===== Provided information
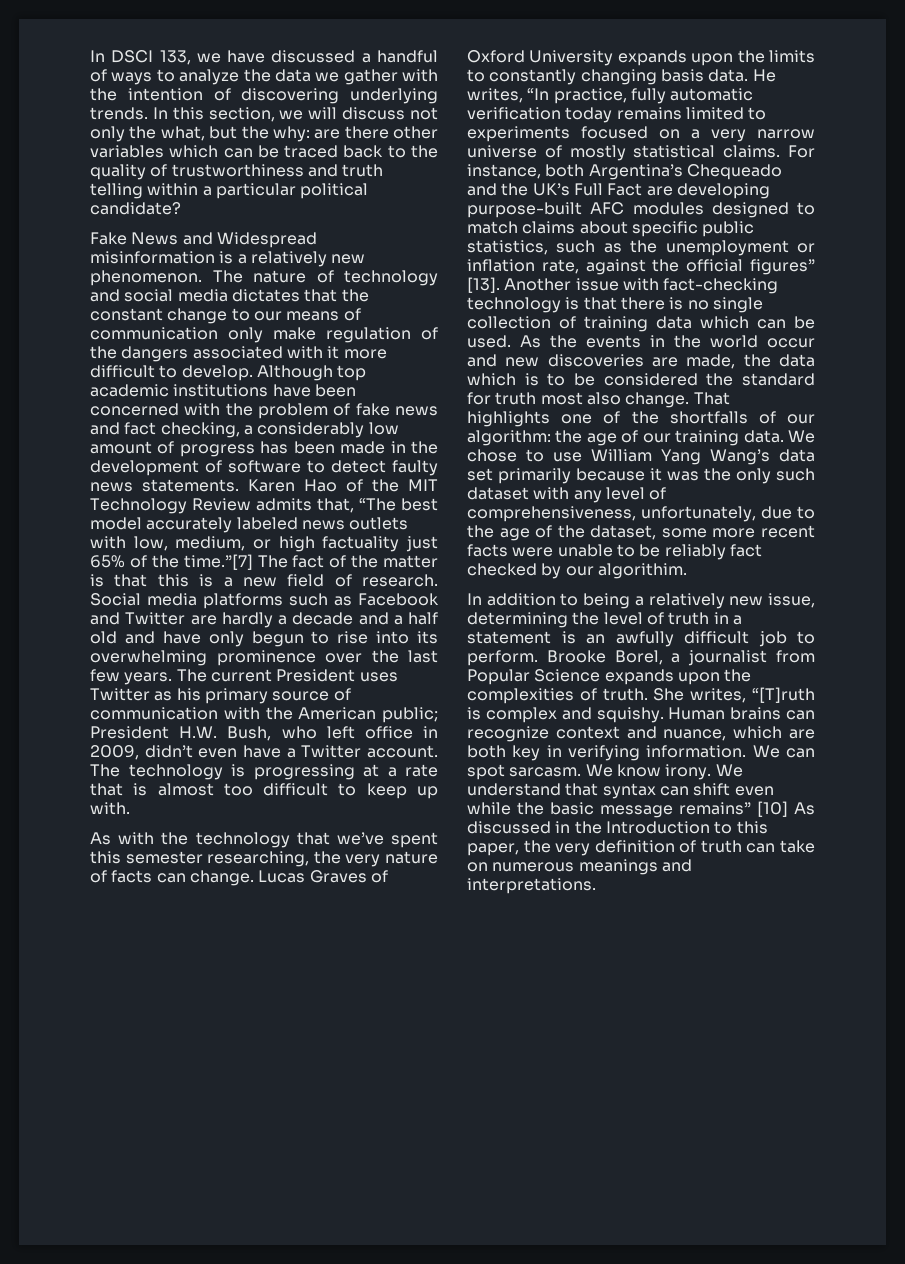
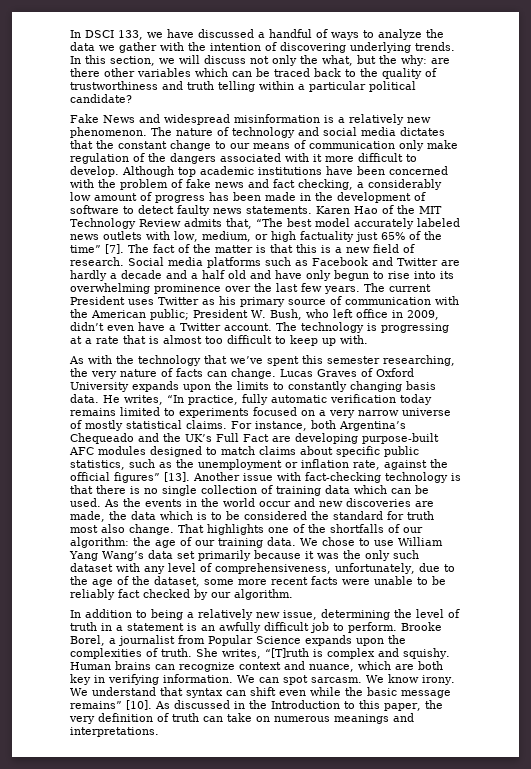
- Fake News and Widespread misinformation is a relatively new phenomenon.
+ Fake News and widespread misinformation is a relatively new phenomenon.
- Karen Hao of the MIT Technology Review admits that, “The best model accurately labeled news outlets with low, medium, or high factuality just 65% of the time.”[7] The fact of the matter is that this is a new field of research.
+ Karen Hao of the MIT Technology Review admits that, “The best model accurately labeled news outlets with low, medium, or high factuality just 65% of the time” [7]. The fact of the matter is that this is a new field of research.
- The current President uses Twitter as his primary source of communication with the American public; President H.W. Bush, who left office in 2009, didn’t even have a Twitter account.
+ The current President uses Twitter as his primary source of communication with the American public; President W. Bush, who left office in 2009, didn’t even have a Twitter account.
- We chose to use William Yang Wang’s data set primarily because it was the only such dataset with any level of comprehensiveness, unfortunately, due to the age of the dataset, some more recent facts were unable to be reliably fact checked by our algorithim.
+ We chose to use William Yang Wang’s data set primarily because it was the only such dataset with any level of comprehensiveness, unfortunately, due to the age of the dataset, some more recent facts were unable to be reliably fact checked by our algorithm.
- We understand that syntax can shift even while the basic message remains” [10] As discussed in the Introduction to this paper, the very definition of truth can take on numerous meanings and interpretations.
+ We understand that syntax can shift even while the basic message remains” [10]. As discussed in the Introduction to this paper, the very definition of truth can take on numerous meanings and interpretations.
==========
What you need to do - This exercise requires the lines of the entries containing the string "take".

Answer to this task -
- We understand that syntax can shift even while the basic message remains” [10] As discussed in the Introduction to this paper, the very definition of truth can take on numerous meanings and interpretations.
+ We understand that syntax can shift even while the basic message remains” [10]. As discussed in the Introduction to this paper, the very definition of truth can take on numerous meanings and interpretations.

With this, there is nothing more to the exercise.